Since 2005, Wilson has recruited Thompson to play in bands and collaborate on recording projects via Pro Tools over the Internet. The two artists are rarely in the same room when they craft a track, as was the case with their contributions to “Red,” which debuted at No. 1 on the Billboard Hot 100 chart, spent double-digit weeks on top of Billboard’s Country chart, and has sold an estimated 5 million copies worldwide.

“She worked with a string of producers on this album, and she just lets them do their thing, so Dan got to do his thing and it worked out really well,” said Thompson. “I’ll ask him, ‘What do you want me to do?’ And he’ll be like, ‘Whatever.’ So I played a bunch of guitars, keyboards, did some drum programming. I just do what I think sounds cool and send it back to him, and then he’s got an engineer in L.A. who kind of helps him turn that into arrangements and he gets a bunch more overdubs in L.A. So that’s kind of how the work flows.

“I worked really well as I heard it. When I can kind of camp out and I’ve got all my instruments around me, I can work really fast. I can pretty quickly get in the zone. We did those two Taylor Swift songs, and didn’t hear back for a long time. She had a lot of songs in the running for that record. And then we heard that ‘Treacherous’ was going to be the second track on the record and then months and months later, heard about the Grammy thing, so it’s pretty fun.”

Thompson grew up in Edina and attended Edina High School, and from an early age studied classical piano and violin. When he was 14 years old he got an electric guitar and started learning Led Zeppelin covers, while simultaneously playing drums in the high school band and studying jazz at the MacPhail Center for Music. He studied classical composition and computer science at the University of Michigan, where he moonlit as a drummer in jazz, big band, and rock groups in and around Ann Arbor.

He returned to Minneapolis in 2002 and “started to figure out how to make a living doing music,” which has meant playing in bands with everybody from singer/songwriter Robert Skoro to hip-hop stalwarts Heiruspecs, teaching songwriting and composition at McNally Smith College of Music, and producing CDs by Twin Cities songsmiths such as Nathan ElliotJulia Douglass, and Natalie Lovejoy.  

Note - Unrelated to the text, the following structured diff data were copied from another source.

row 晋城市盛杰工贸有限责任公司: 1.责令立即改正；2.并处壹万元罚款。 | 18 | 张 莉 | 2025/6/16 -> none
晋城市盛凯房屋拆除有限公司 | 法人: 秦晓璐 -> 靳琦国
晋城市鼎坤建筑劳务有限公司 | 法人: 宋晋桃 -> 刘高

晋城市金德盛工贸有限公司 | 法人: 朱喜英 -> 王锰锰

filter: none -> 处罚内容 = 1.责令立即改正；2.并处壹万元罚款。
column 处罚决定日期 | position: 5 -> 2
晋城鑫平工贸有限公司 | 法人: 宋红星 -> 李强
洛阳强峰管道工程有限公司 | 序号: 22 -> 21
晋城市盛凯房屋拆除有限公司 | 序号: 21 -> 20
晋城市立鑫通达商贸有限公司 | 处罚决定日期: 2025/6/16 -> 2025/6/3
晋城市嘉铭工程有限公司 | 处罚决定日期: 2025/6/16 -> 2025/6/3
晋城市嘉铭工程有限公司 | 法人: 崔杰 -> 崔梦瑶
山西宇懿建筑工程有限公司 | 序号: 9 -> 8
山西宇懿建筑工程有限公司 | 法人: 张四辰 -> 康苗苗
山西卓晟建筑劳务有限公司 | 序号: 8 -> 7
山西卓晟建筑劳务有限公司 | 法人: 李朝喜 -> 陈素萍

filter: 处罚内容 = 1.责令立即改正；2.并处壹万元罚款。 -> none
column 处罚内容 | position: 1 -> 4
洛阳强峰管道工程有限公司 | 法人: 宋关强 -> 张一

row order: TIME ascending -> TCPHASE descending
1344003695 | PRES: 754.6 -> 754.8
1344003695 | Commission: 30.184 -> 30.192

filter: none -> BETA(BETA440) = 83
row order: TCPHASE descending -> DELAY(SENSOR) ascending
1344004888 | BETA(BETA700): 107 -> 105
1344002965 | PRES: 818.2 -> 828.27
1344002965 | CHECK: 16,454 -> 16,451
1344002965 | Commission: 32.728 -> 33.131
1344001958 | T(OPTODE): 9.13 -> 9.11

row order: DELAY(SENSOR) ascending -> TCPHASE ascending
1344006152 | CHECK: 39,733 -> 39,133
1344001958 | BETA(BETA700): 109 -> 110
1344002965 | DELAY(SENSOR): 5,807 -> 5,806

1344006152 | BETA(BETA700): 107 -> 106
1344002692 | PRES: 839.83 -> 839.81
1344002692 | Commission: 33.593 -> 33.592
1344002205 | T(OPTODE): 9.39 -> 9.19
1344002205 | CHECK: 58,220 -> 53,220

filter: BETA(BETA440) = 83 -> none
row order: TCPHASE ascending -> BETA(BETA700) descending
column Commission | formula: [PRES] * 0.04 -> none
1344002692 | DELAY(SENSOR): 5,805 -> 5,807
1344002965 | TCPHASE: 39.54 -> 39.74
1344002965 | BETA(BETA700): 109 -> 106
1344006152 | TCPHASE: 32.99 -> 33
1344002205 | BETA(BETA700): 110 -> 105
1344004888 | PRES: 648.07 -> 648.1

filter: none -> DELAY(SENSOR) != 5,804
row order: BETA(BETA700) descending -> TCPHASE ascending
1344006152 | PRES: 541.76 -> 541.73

“I look for people whose songs speak to me,” said Thompson. “That’s very important: When I hear it I think, ‘Oh yeah, I could bring something to this.’ And then it’s just distilling the song to its essence and building it back up. I have a background in orchestration and arranging, but also I’m a total computer nerd. I’m pretty fast at getting sounds and working with synthesizers and stuff like that.

Dessa just hired me to some sheet-music phrasing for a vinyl release she’s doing, and I haven’t done something like that in a long time – sitting down with Sibelius and notated something, and I could’ve done it for days, just getting inside it like that. Dan just sent me three new tracks, so I’m pretty busy. I’m just picking projects I enjoy, and that’s kind of the idea: to be at a point where you can just choose to work on projects that inspire you, that’s the goal.”

Oddly enough, Thompson will meet Swift herself for the first time at the Grammy awards show in Los Angeles. In similar under-the-radar fashion, the country-pop queen’s Minneapolis-based producer/engineer hasn’t exactly been trumpeting the latest accolades for his work.

“I’m the kind of person who doesn’t like talk about things in case I jinx it,” laughed Thompson. “I’ve kept pretty quiet about the (Grammy) thing. I told my family, some friends, and that’s about it. But Jeremy tweeted it, so … I don’t know. We’ll see.”

One thing’s for certain no matter what happens Sunday night: If his recent past is any indication, Andy Thompson will be busy making music the day after the Grammys, and for many days to come.